| Assigned task |
State the number of lines in the following material that contain the string "left", and nothing else.

| Working data |
#####

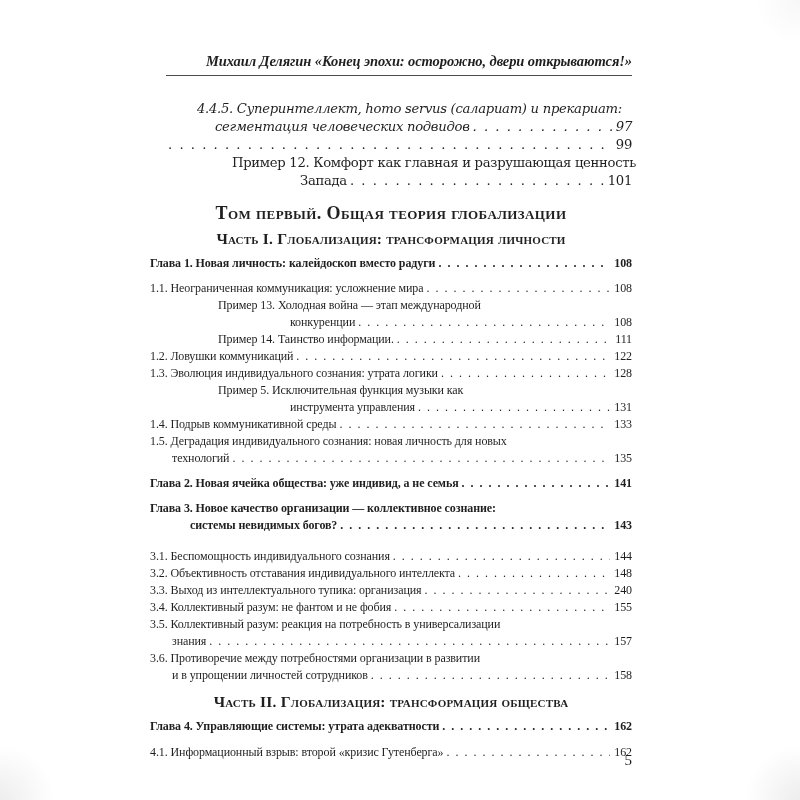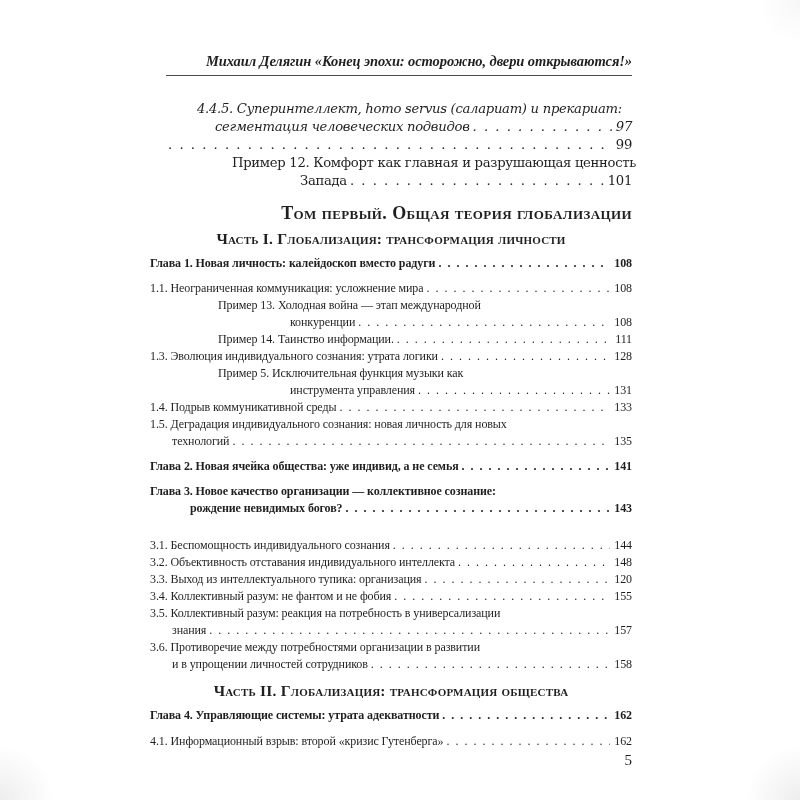--- a/index.html
+++ b/index.html
@@ -59,7 +59,7 @@
 
   .vol-heading{
     margin-top:13px;
-    text-align:right;
+    text-align:center;
     font-weight:bold;
     font-variant:small-caps;
     font-size:18px;

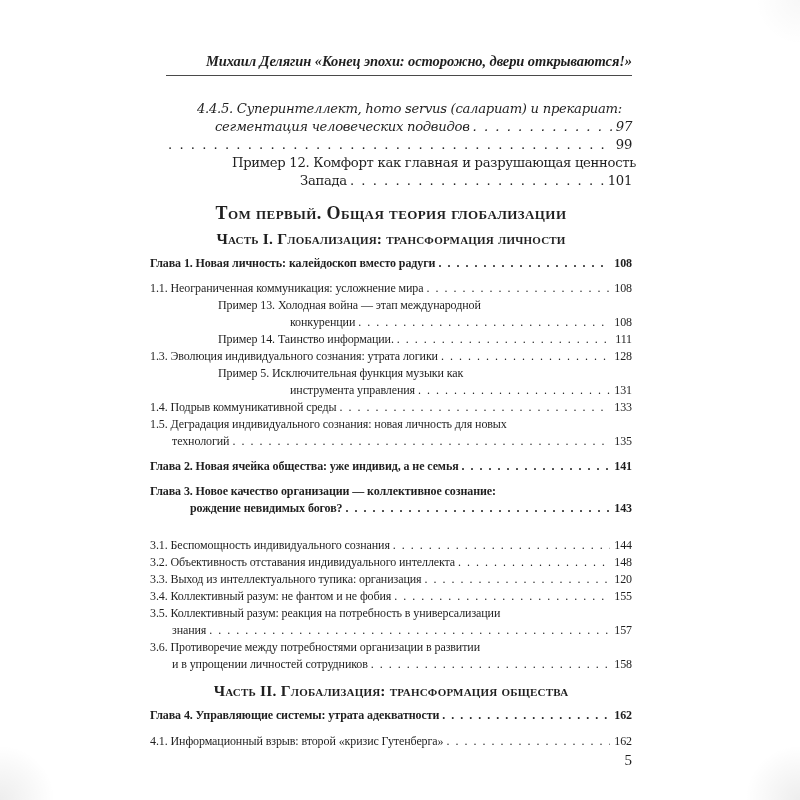--- a/index.html
+++ b/index.html
@@ -141,6 +141,11 @@
       <span class="pg">111</span>
     </div>
     <div class="row">
+      <span class="t">1.2. Ловушки коммуникаций</span>
+      <span class="leader"></span>
+      <span class="pg">122</span>
+    </div>
+    <div class="row">
       <span class="t">1.3. Эволюция индивидуального сознания: утрата логики</span>
       <span class="leader"></span>
       <span class="pg">128</span>

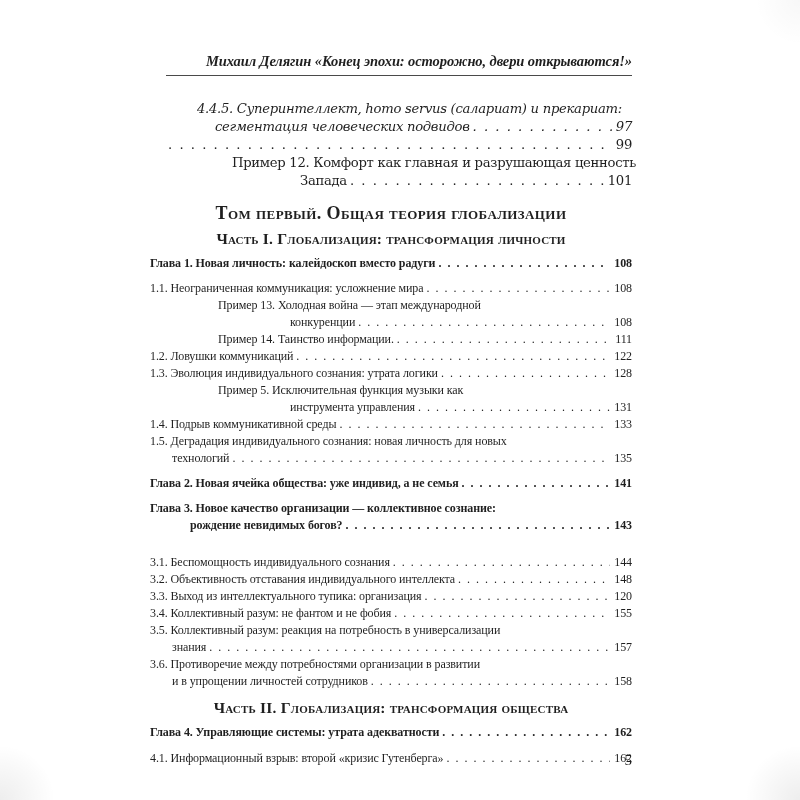--- a/index.html
+++ b/index.html
@@ -180,7 +180,7 @@
       <span class="t">Глава 3. Новое качество организации — коллективное сознание:</span>
     </div>
     <div class="row bold g3c">
-      <span class="t">рождение невидимых богов?</span>
+      <span class="t">системы невидимых богов?</span>
       <span class="leader"></span>
       <span class="pg">143</span>
     </div>

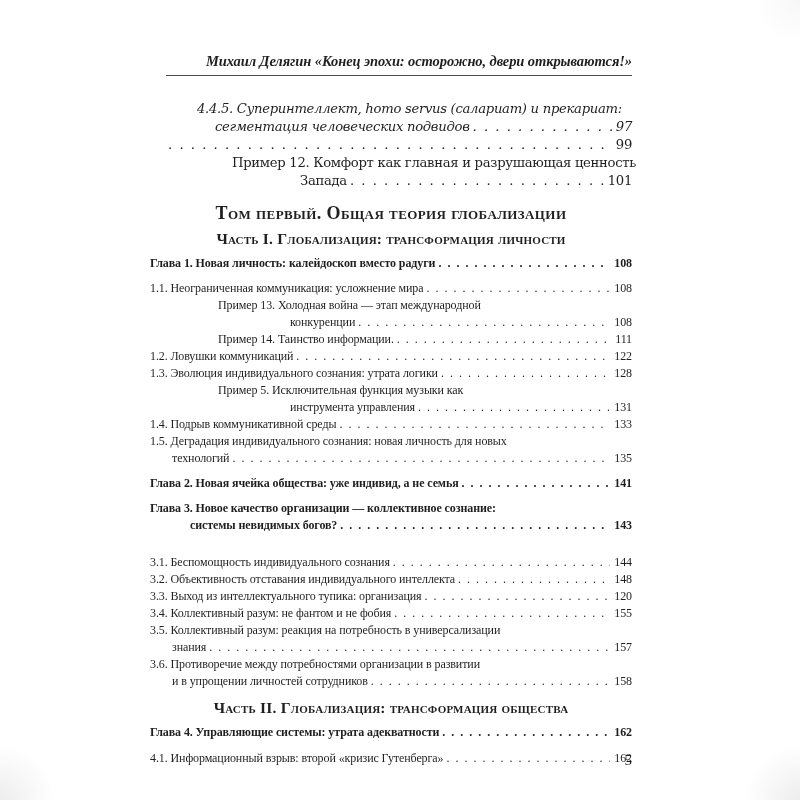--- a/index.html
+++ b/index.html
@@ -53,7 +53,7 @@
   .cont{padding-left:22px;}
   .g3c{padding-left:40px;}
 
-  .mt6{margin-top:20px;}
+  .mt6{margin-top:14px;}
   .mt8{margin-top:8px;}
   .mt9{margin-top:9px;}
 

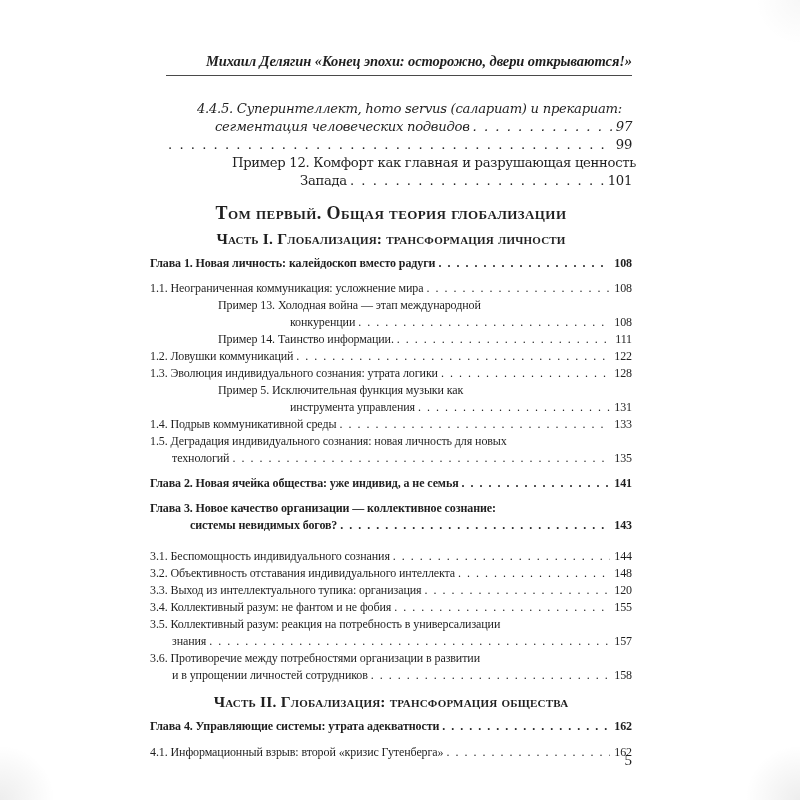--- a/index.html
+++ b/index.html
@@ -197,7 +197,7 @@
     <div class="row">
       <span class="t">3.3. Выход из интеллектуального тупика: организация</span>
       <span class="leader"></span>
-      <span class="pg">120</span>
+      <span class="pg">240</span>
     </div>
     <div class="row">
       <span class="t">3.4. Коллективный разум: не фантом и не фобия</span>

#####

| Answer space |
2